Prompt: After finding the line containing "route template | expected behavior" below, please output that line and each following one through the line containing "Now, finding the", exactly as written.

Data shown:

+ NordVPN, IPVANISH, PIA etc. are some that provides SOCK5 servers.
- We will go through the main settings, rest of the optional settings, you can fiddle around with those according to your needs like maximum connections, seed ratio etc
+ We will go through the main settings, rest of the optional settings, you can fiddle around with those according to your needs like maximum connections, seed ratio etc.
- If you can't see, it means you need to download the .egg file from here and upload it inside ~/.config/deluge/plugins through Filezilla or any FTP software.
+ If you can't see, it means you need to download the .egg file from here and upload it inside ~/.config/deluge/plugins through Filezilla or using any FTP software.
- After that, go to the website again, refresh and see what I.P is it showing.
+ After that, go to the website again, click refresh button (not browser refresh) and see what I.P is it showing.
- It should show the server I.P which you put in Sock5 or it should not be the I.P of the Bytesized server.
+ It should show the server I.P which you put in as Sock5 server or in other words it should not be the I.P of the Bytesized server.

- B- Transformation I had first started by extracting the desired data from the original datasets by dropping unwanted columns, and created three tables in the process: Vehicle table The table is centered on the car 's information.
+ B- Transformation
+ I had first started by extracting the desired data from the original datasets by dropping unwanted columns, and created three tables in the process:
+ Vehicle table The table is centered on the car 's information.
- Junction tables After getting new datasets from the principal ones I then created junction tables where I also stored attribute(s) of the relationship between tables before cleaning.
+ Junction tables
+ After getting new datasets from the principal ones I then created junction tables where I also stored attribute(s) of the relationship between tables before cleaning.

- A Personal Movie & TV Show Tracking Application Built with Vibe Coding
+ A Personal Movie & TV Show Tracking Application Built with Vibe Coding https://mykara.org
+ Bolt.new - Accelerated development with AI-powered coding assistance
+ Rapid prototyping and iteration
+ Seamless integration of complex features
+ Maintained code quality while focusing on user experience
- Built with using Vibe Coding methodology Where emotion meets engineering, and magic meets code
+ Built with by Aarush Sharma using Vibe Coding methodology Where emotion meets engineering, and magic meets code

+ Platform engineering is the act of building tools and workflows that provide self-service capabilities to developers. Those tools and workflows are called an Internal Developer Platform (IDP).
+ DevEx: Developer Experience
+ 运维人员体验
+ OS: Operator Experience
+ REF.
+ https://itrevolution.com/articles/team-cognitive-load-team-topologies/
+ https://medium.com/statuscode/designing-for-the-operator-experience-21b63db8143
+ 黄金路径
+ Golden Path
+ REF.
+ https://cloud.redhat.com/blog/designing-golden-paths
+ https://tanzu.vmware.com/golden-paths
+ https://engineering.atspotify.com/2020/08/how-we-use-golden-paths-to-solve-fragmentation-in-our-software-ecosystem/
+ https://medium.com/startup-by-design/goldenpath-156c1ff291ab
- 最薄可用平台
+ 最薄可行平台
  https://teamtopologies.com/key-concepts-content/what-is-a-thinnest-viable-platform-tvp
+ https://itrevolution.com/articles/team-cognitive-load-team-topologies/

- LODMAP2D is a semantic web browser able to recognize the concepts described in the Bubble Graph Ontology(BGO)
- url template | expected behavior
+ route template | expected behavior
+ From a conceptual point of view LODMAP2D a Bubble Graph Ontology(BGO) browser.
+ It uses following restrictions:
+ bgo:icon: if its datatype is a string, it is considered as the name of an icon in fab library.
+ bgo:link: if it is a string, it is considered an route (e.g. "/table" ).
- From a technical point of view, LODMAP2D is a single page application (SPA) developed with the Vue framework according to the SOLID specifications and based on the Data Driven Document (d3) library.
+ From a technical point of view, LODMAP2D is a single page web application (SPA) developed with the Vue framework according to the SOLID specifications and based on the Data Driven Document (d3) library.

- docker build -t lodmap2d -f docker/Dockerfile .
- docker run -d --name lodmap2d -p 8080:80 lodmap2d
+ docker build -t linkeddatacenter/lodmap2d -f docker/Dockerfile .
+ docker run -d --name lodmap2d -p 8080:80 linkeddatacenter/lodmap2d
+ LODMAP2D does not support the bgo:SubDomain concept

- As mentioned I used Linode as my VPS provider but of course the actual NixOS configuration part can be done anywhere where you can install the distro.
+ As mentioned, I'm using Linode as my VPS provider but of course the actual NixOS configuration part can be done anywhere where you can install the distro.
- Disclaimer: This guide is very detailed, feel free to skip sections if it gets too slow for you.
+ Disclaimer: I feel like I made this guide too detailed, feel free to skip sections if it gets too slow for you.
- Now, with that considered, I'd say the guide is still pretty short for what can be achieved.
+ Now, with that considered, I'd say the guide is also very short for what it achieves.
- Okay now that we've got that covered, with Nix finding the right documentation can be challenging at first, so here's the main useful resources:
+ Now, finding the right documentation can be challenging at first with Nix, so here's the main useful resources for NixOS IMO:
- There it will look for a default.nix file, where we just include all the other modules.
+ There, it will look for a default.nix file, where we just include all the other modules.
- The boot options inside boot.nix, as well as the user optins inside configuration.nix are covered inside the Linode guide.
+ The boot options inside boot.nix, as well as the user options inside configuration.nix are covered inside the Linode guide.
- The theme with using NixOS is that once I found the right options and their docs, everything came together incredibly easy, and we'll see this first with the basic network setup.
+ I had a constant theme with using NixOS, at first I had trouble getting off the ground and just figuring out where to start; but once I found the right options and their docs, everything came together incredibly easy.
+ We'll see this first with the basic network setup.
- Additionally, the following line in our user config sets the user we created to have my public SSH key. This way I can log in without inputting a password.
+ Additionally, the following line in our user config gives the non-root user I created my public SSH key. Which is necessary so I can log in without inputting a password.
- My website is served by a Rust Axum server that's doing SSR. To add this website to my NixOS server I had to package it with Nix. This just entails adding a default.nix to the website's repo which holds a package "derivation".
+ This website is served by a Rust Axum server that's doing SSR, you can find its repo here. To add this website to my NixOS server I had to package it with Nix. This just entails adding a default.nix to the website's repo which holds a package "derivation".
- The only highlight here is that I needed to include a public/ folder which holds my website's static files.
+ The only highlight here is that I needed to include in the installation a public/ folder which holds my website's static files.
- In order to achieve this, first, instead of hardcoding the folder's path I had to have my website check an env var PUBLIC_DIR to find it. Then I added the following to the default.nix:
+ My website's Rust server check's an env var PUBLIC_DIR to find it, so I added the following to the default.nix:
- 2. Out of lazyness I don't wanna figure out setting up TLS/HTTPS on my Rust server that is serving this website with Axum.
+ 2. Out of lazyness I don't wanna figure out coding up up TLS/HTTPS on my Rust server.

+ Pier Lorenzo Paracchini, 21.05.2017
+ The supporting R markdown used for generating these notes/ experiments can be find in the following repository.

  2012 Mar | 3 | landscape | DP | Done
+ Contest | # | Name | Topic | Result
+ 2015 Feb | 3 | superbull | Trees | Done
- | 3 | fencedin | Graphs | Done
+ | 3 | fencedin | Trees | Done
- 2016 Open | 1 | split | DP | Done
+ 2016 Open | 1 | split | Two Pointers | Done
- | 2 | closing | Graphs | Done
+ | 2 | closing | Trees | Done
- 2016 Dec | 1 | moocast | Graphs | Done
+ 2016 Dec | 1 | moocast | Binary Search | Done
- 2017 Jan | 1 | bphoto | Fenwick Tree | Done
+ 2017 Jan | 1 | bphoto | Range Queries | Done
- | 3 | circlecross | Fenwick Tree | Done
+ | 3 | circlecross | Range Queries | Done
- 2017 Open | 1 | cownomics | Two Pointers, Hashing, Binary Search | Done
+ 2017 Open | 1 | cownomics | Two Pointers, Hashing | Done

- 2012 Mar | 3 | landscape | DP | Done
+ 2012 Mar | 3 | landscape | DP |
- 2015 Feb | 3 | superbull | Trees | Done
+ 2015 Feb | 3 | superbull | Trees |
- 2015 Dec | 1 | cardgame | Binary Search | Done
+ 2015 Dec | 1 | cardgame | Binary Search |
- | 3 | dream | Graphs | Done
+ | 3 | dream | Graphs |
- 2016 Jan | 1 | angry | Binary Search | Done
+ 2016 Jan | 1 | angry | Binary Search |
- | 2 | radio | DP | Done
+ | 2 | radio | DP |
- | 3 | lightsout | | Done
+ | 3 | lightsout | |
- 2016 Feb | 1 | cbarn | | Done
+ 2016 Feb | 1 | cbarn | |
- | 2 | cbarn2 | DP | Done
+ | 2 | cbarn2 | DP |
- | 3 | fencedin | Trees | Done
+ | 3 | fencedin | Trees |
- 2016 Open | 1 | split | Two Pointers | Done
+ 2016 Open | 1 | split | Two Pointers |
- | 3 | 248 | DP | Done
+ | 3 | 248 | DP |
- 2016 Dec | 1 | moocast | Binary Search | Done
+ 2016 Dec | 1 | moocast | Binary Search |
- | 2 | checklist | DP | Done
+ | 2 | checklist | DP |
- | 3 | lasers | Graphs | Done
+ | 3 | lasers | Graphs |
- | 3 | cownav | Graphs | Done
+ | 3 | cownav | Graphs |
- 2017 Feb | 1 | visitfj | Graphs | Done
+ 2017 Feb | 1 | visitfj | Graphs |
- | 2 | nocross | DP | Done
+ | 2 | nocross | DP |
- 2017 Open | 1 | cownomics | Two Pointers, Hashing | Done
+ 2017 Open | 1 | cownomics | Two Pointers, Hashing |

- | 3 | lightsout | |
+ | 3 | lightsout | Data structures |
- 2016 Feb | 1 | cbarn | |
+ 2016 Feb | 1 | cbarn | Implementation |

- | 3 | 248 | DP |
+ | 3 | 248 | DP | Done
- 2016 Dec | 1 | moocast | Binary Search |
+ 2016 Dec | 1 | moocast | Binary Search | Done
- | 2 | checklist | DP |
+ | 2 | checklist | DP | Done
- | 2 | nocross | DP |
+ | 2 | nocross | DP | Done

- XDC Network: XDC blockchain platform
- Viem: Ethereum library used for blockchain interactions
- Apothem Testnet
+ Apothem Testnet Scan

Exercise response:
+ route template | expected behavior
+ From a conceptual point of view LODMAP2D a Bubble Graph Ontology(BGO) browser.
+ It uses following restrictions:
+ bgo:icon: if its datatype is a string, it is considered as the name of an icon in fab library.
+ bgo:link: if it is a string, it is considered an route (e.g. "/table" ).
- From a technical point of view, LODMAP2D is a single page application (SPA) developed with the Vue framework according to the SOLID specifications and based on the Data Driven Document (d3) library.
+ From a technical point of view, LODMAP2D is a single page web application (SPA) developed with the Vue framework according to the SOLID specifications and based on the Data Driven Document (d3) library.

- docker build -t lodmap2d -f docker/Dockerfile .
- docker run -d --name lodmap2d -p 8080:80 lodmap2d
+ docker build -t linkeddatacenter/lodmap2d -f docker/Dockerfile .
+ docker run -d --name lodmap2d -p 8080:80 linkeddatacenter/lodmap2d
+ LODMAP2D does not support the bgo:SubDomain concept

- As mentioned I used Linode as my VPS provider but of course the actual NixOS configuration part can be done anywhere where you can install the distro.
+ As mentioned, I'm using Linode as my VPS provider but of course the actual NixOS configuration part can be done anywhere where you can install the distro.
- Disclaimer: This guide is very detailed, feel free to skip sections if it gets too slow for you.
+ Disclaimer: I feel like I made this guide too detailed, feel free to skip sections if it gets too slow for you.
- Now, with that considered, I'd say the guide is still pretty short for what can be achieved.
+ Now, with that considered, I'd say the guide is also very short for what it achieves.
- Okay now that we've got that covered, with Nix finding the right documentation can be challenging at first, so here's the main useful resources:
+ Now, finding the right documentation can be challenging at first with Nix, so here's the main useful resources for NixOS IMO:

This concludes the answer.